Learn How Our Staff Track Banded Oystercatchers

As the days grow shorter and fall advances toward winter, many shorebirds are on the move. American Oystercatchers scatter the timing of their fall migration across the calendar from August to November.

The Oystercatcher Range

Some birds that breed in Massachusetts, near the northern extent of their breeding range arrive at wintering areas in Florida during September. Others, like flocks in New Jersey, are prepared to stay late into the year and may even overwinter at favorable sites during mild winters. The oystercatchers that call North Carolina home during the nesting season are no different—some are settling in place for the winter and others have already flown south.

Like many other partners across the oystercatchers' range, Audubon North Carolina tracks their arrivals and departures in North Carolina by resighting banded individuals.

Dark Green CYR roosts on a dock with other oystercatchers. Photo: Lindsay Addison

Resighting Banded Birds

Dark Green CYR, seen second on the right in the photo wearing green bands with the unique code “CYR,” was banded this past May as a chick on Lea-Hutaff Island, which Audubon North Carolina manages. Like many of the oystercatchers that nest in the Cape Fear region, CYR will probably stay in the state over the winter, though these oystercatchers move from their nesting territories on barrier island beaches and join migrating and wintering flocks near bountiful foraging habitat.

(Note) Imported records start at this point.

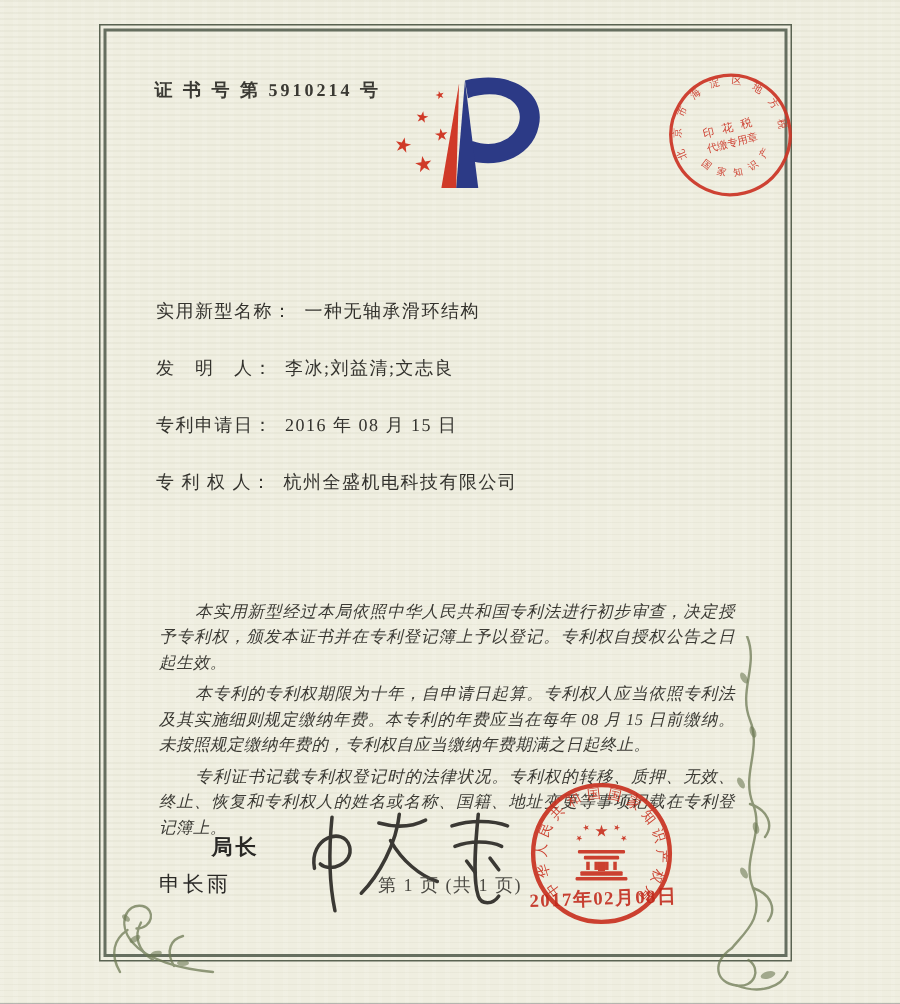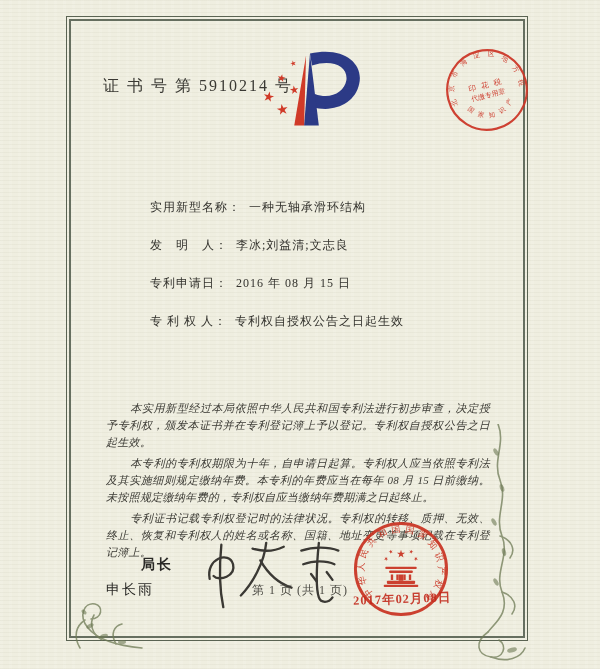--- a/index.html
+++ b/index.html
@@ -6,25 +6,25 @@
   .page{
     position:relative;width:600px;height:669px;overflow:hidden;
     background-color:#efeee0;
     background-image:repeating-linear-gradient(0deg, rgba(203,203,182,.18) 0 1px, rgba(0,0,0,0) 1px 4px),
                      repeating-linear-gradient(90deg, rgba(255,255,255,.10) 0 3px, rgba(0,0,0,0) 3px 9px);
     font-family:"Liberation Serif","DejaVu Serif",serif;
     color:#2e2d2b;
   }
   .frame{position:absolute;left:66px;top:16px;right:72px;bottom:28px;border:1px solid #5a6352;}
   .frame-inner{position:absolute;left:2px;top:2px;right:2px;bottom:2px;border:2px solid #4e5849;opacity:.85;}
-  .cert-no{position:absolute;left:103px;top:76px;font-size:16px;letter-spacing:2px;color:#3a3933;}
+  .cert-no{position:absolute;left:103px;top:52px;font-size:12px;letter-spacing:2px;color:#3a3933;font-weight:bold;}
   .logo{position:absolute;left:250px;top:50px;width:118px;height:80px;}
   .tax-stamp{position:absolute;left:443px;top:46px;width:88px;height:88px;transform:rotate(-14deg);opacity:.93;}
   .title{position:absolute;left:0;top:139px;width:100%;text-align:center;font-size:30px;font-weight:600;letter-spacing:7px;color:#1f1e1c;}
-  .fields{position:absolute;left:104px;top:199px;width:400px;display:flex;flex-direction:column;gap:21px;font-size:12px;letter-spacing:1px;color:#33322d;margin-left:46px;}
+  .fields{position:absolute;left:104px;top:199px;width:400px;display:flex;flex-direction:column;gap:21px;font-size:12px;letter-spacing:1px;color:#33322d;}
   .field{white-space:nowrap;}
   .f-label{display:inline-block;}
   .f-value{display:inline-block;margin-left:4px;}
   .paragraphs{position:absolute;left:102px;top:396px;width:392px;font-size:11px;line-height:17px;text-align:justify;color:#3b3a34;font-style:italic;letter-spacing:.3px;}
   .paragraphs p{margin:4px;text-indent:2.2em;}
   .signer-title{position:absolute;left:106px;top:556px;font-size:14px;font-weight:700;font-family:"Liberation Sans","DejaVu Sans",sans-serif;color:#2a2926;letter-spacing:2px;margin-left:35px;}
   .signer-name{position:absolute;left:106px;top:581px;font-size:14px;font-weight:400;font-family:"Liberation Sans","DejaVu Sans",sans-serif;color:#2a2926;letter-spacing:2px;}
   .signature{position:absolute;left:196px;top:534px;width:156px;height:82px;}
   .office-seal{position:absolute;left:352px;top:520px;width:98px;height:98px;opacity:.92;}
   .seal-date{position:absolute;left:353px;top:591px;font-size:12.5px;font-weight:600;color:#c2281a;letter-spacing:1px;transform:rotate(-2deg);opacity:.88;font-family:"Liberation Serif",serif;}
@@ -117,21 +117,21 @@
     <div class="field">
       <span class="f-label">发　明　人：</span>
       <span class="f-value">李冰;刘益清;文志良</span>
     </div>
     <div class="field">
       <span class="f-label">专利申请日：</span>
       <span class="f-value">2016 年 08 月 15 日</span>
     </div>
     <div class="field">
       <span class="f-label">专 利 权 人：</span>
-      <span class="f-value">专利权自授权公告之日起生效</span>
+      <span class="f-value">杭州全盛机电科技有限公司</span>
     </div>
   </div>
 
   <div class="paragraphs">
     <p>本实用新型经过本局依照中华人民共和国专利法进行初步审查，决定授予专利权，颁发本证书并在专利登记簿上予以登记。专利权自授权公告之日起生效。</p>
     <p>本专利的专利权期限为十年，自申请日起算。专利权人应当依照专利法及其实施细则规定缴纳年费。本专利的年费应当在每年 08 月 15 日前缴纳。未按照规定缴纳年费的，专利权自应当缴纳年费期满之日起终止。</p>
     <p>专利证书记载专利权登记时的法律状况。专利权的转移、质押、无效、终止、恢复和专利权人的姓名或名称、国籍、地址变更等事项记载在专利登记簿上。</p>
   </div>
 
   <div class="signer-title">局长</div>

For Lea-Hutaff oystercatchers, this can mean the marshy western side of Masonboro Island, which is replete with oysterbeds. CYR and its flockmates will spend low tide foraging for shellfish and then roost at high tide on the beachfront of Masonboro Island or on docks near the sound side of the island. The oystercatchers that choose to stay in the same area year-round are called resident birds.

Meanwhile, other migratory North Carolina oystercatchers have relocated to southern wintering areas, including some that hatched on Masonboro Island. Dark Green CWU was banded this June as a chick, one of three siblings that all fledged. Now CWU been resighted in northwest Florida. With 10-15% of the entire U.S. oystercatcher population, the area is one of the largest concentrations in the oystercatchers’ winter range.

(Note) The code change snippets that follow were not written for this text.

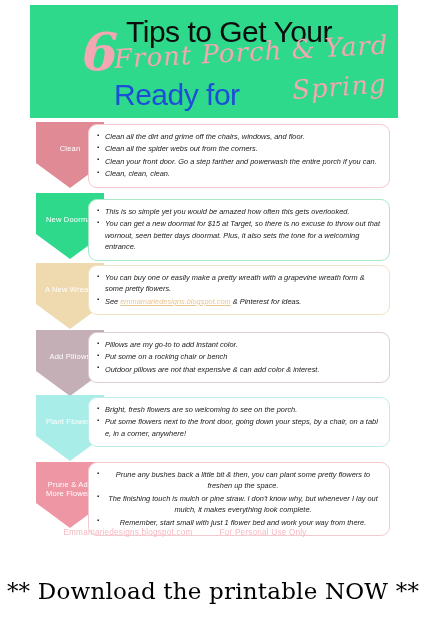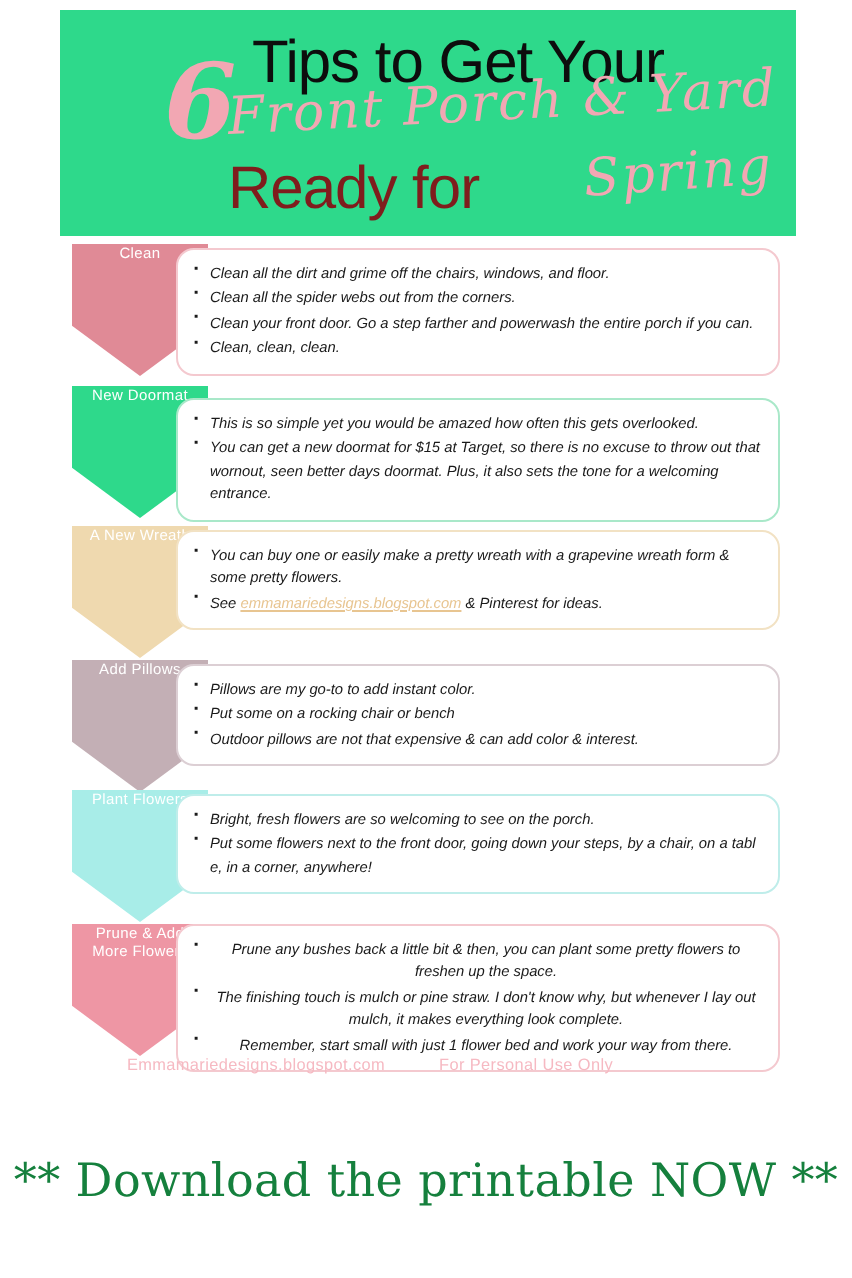--- a/index.html
+++ b/index.html
@@ -56,21 +56,21 @@
     color: #F2A7B3;
     letter-spacing: 1px;
     transform: rotate(-3deg);
     transform-origin: left center;
   }
   #title-row2 {
     left: 84px;
     top: 75px;
     font-family: "Liberation Sans", sans-serif;
     font-size: 30px;
-    color: #7f1d1d;
+    color: #1d4ed8;
     letter-spacing: -0.5px;
   }
   #title-script2 {
     left: 262px;
     top: 72px;
     font-family: "DejaVu Serif", serif;
     font-style: italic;
     font-size: 26px;
     color: #F2A7B3;
     letter-spacing: 1px;
@@ -90,21 +90,21 @@
     width: 426px;
   }
   .chevron {
     position: absolute;
     left: 36px;
     top: 0;
     width: 68px;
     box-sizing: border-box;
     clip-path: polygon(0 0, 100% 0, 100% 62%, 50% 100%, 0 62%);
     display: flex;
-    align-items: flex-start;
+    align-items: center;
     justify-content: center;
   }
   .chevron-label {
     font-size: 7.5px;
     color: #ffffff;
     text-align: center;
     line-height: 1.25;
     padding: 0 2px;
     letter-spacing: 0.2px;
     margin-bottom: 18%;
@@ -162,21 +162,21 @@
 
   
   #download-cta {
     position: absolute;
     left: 0;
     top: 578px;
     width: 426px;
     text-align: center;
     font-family: "DejaVu Serif", serif;
     font-size: 23px;
-    color: #15803d;
+    color: #000000;
     letter-spacing: 0.2px;
     white-space: nowrap;
   }
 </style>
 </head>
 <body>
 
 <div id="header-banner">
   <div class="title-line" id="title-big-number">6</div>
   <div class="title-line" id="title-row1">Tips to Get Your</div>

Since 2013, Audubon North Carolina has partnered with the North Carolina Coastal Reserve, which includes Masonboro Island, to help monitor nesting oystercatchers and band adults and chicks.

An oystercatcher flock on Zeke's Island on the Cape Fear River that included Dark Green CHP. Photo: Lindsay Addison

Finally, some North Carolina oystercatchers just migrate within the state. Dark Green CHP nests on Beacon Island in Ocracoke Inlet, and it winters on the Cape Fear River, which is home to the largest wintering flock in the state. It's joined by oystercatchers from New Jersey, Massachusetts, and Virginia and many resident individuals as well.

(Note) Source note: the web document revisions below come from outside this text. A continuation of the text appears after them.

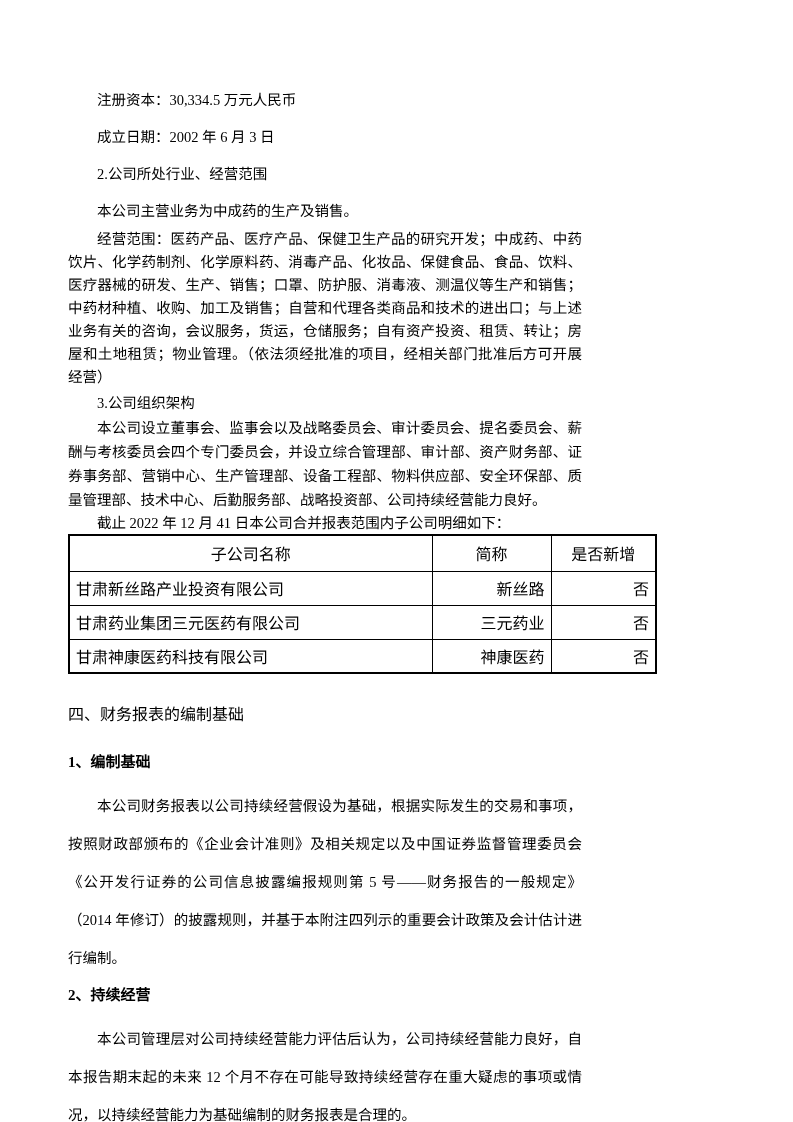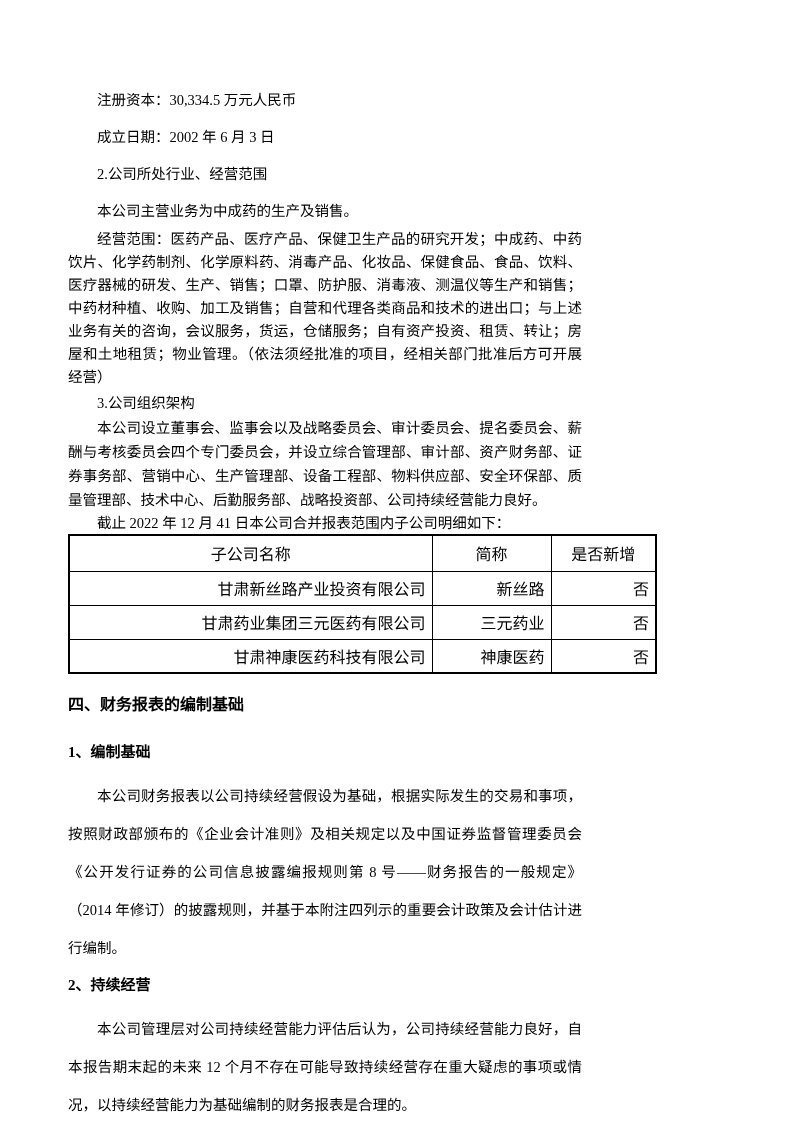--- a/index.html
+++ b/index.html
@@ -60,28 +60,28 @@
     table.subs col.c2 { width: 119px; }
     table.subs col.c3 { width: 105px; }
     table.subs th, table.subs td {
       border: 1px solid #000000;
       font-weight: normal;
       vertical-align: middle;
       padding: 0 6px;
     }
     table.subs thead th { height: 36px; text-align: center; }
     table.subs tbody td { height: 34px; }
-    table.subs tbody td.name { text-align: right; }
+    table.subs tbody td.name { text-align: left; }
     table.subs td.center { text-align: right; margin-top: 48px; }
     
     h2.sec4 {
       font-size: 16px;
-      font-weight: bold;
+      font-weight: normal;
       line-height: 22px;
-      margin: 20px 0 0 0;
+      margin: 30px 0 0 0;
     }
     h3.sub {
       font-size: 15px;
       font-weight: bold;
       line-height: 21px;
       margin: 26px 0 0 0;
     }
     .para-b {
       line-height: 38px;
       margin-top: 14px;
@@ -135,19 +135,19 @@
           <td class="name">甘肃神康医药科技有限公司</td>
           <td class="center">神康医药</td>
           <td class="center">否</td>
         </tr>
       </tbody>
     </table>
 
     <h2 class="sec4">四、财务报表的编制基础</h2>
 
     <h3 class="sub">1、编制基础</h3>
-    <p class="para-b">本公司财务报表以公司持续经营假设为基础，根据实际发生的交易和事项，按照财政部颁布的《企业会计准则》及相关规定以及中国证券监督管理委员会《公开发行证券的公司信息披露编报规则第 8 号——财务报告的一般规定》（2014 年修订）的披露规则，并基于本附注四列示的重要会计政策及会计估计进行编制。</p>
+    <p class="para-b">本公司财务报表以公司持续经营假设为基础，根据实际发生的交易和事项，按照财政部颁布的《企业会计准则》及相关规定以及中国证券监督管理委员会《公开发行证券的公司信息披露编报规则第 5 号——财务报告的一般规定》（2014 年修订）的披露规则，并基于本附注四列示的重要会计政策及会计估计进行编制。</p>
 
     <h3 class="sub" style="margin-top: 8px;">2、持续经营</h3>
     <p class="para-b">本公司管理层对公司持续经营能力评估后认为，公司持续经营能力良好，自本报告期末起的未来 12 个月不存在可能导致持续经营存在重大疑虑的事项或情况，以持续经营能力为基础编制的财务报表是合理的。</p>
 
   </div>
 </div>
 
 </body></html>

Areas like Masonboro Island, the Cape Fear River, and Cedar Key in northwest Florida are essential to the health of oystercatchers across the entire Atlantic coast range because they provide a fall stopover or a winter home for large proportions of the population.

Become a Citizen Scientist

These varied strategies—migrating long or short distances or staying put—mean that there are many opportunities in North Carolina, and all across the Atlantic and Gulf coasts as well, to find banded oystercatchers.

Areas like Fort Fisher State Recreation Area and Cape Lookout and Cape Hatteras National Seashores are just a few of the places where it's possible to find banded oystercatchers on migration. Not only is resighting banded birds fun, reporting them to adds to what is known about how oystercatchers like CWU and CYR move along the coast and what areas they need to survive.